It was so fun! The camera inspired truly soulful and fun shooting, prompted interest from people around town (“Oh, you shoot film!?”), and was very discrete compared to a DSLR. I was blown away by Fuji’s regular updating of firmware, amazing lens quality, and ambitious lens roadmap. It felt like the place to be.
But when I got home from that trip and wanted to do some landscape shooting it was back to Nikon where I had kinda forgotten the feel of the camera. It came back soon, though, and all was fine…until. Until we went on a trip that had both city shooting opportunities and landscape. Alternating between two systems was getting to me. Plus, I was exceedingly unsatisfied when I’d use my Nikon 10-24mm on my Fuji with an adapter. Plus, it would be nice to buy gear, a battery at for example, that could serve both interests. Oh, if only Fuji had a camera that was fit for landscape shooting also!

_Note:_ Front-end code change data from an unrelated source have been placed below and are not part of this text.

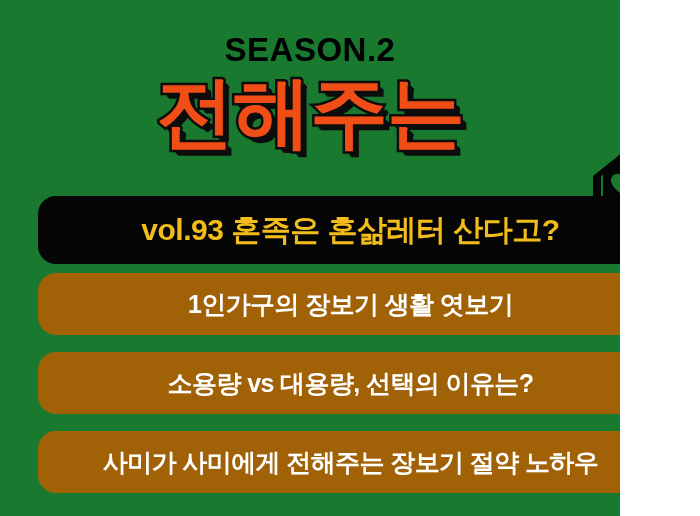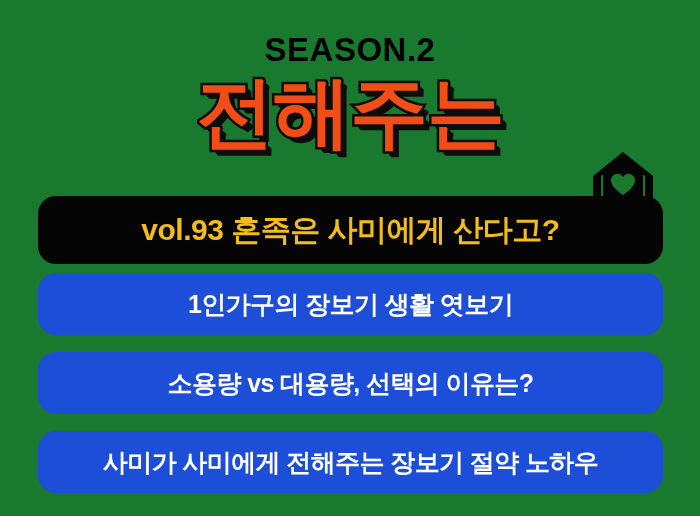--- a/index.html
+++ b/index.html
@@ -9,21 +9,21 @@
   }
   body {
     width: 700px;
     height: 516px;
     overflow: hidden;
     font-family: "Liberation Sans", "DejaVu Sans", sans-serif;
   }
 
   #poster {
     position: relative;
-    width: 700px;
+    width: 620px;
     height: 516px;
     background: #18792F;
     overflow: hidden;
   }
 
   
   .season-label {
     position: absolute;
     left: 0;
     right: 0;
@@ -95,21 +95,21 @@
     font-weight: bold;
     font-size: 30px;
     color: #F2BC1B;
     letter-spacing: -0.5px;
     line-height: 1;
     white-space: nowrap;
   }
 
   .bar-topic {
     height: 62px;
-    background: #1d4ed8;
+    background: #a16207;
   }
   .bar-topic .bar-text {
     font-family: "Liberation Sans", "DejaVu Sans", sans-serif;
     font-weight: bold;
     font-size: 25px;
     color: #FFFFFF;
     letter-spacing: -0.6px;
     line-height: 1;
     white-space: nowrap;
   }
@@ -144,21 +144,21 @@
                C 31,45 19,37.5 19,30.5
                C 19,26.6 22.1,23.8 25.6,23.8
                C 28.0,23.8 30.0,25.1 31,27.0
                C 32.0,25.1 34.0,23.8 36.4,23.8
                C 39.9,23.8 43,26.6 43,30.5
                C 43,37.5 31,45 31,45 Z" fill="#18792F"></path>
     </svg>
   </div>
 
   <div class="bar bar-headline">
-    <span class="bar-text">vol.93 혼족은 사미에게 산다고?</span>
+    <span class="bar-text">vol.93 혼족은 혼삶레터 산다고?</span>
   </div>
 
   <div class="bar bar-topic bar-topic-1">
     <span class="bar-text">1인가구의 장보기 생활 엿보기</span>
   </div>
 
   <div class="bar bar-topic bar-topic-2">
     <span class="bar-text">소용량 vs 대용량, 선택의 이유는?</span>
   </div>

Enter the X-T1. It was weather sealed, had a very sharp 10-24mm available, and had a form factor that was conducive to landscape and street shooting. I mentioned earlier that I felt like my satisfaction and usage of Fuji was a bit unique, and it’s in this: probably more than others, I use my Fuji for a wider swath of artistic imaging. Really, it has encapsulated the unifying theme of the artistic vision over at my website, WILDNESS & ARTifice. (and @medees on Instagram)
When I’m street shooting, I grab my stylish leather hip-bag, X-T1 body, 18mm, 23mm, and 35mm primes, batteries, and then rock ‘n roll. Fuji fits the part. At my site, which I hope you will frequent with great care (shameless plug!), over 95% of the urban street images are from my Fuji gear. Only a few are from my previous system.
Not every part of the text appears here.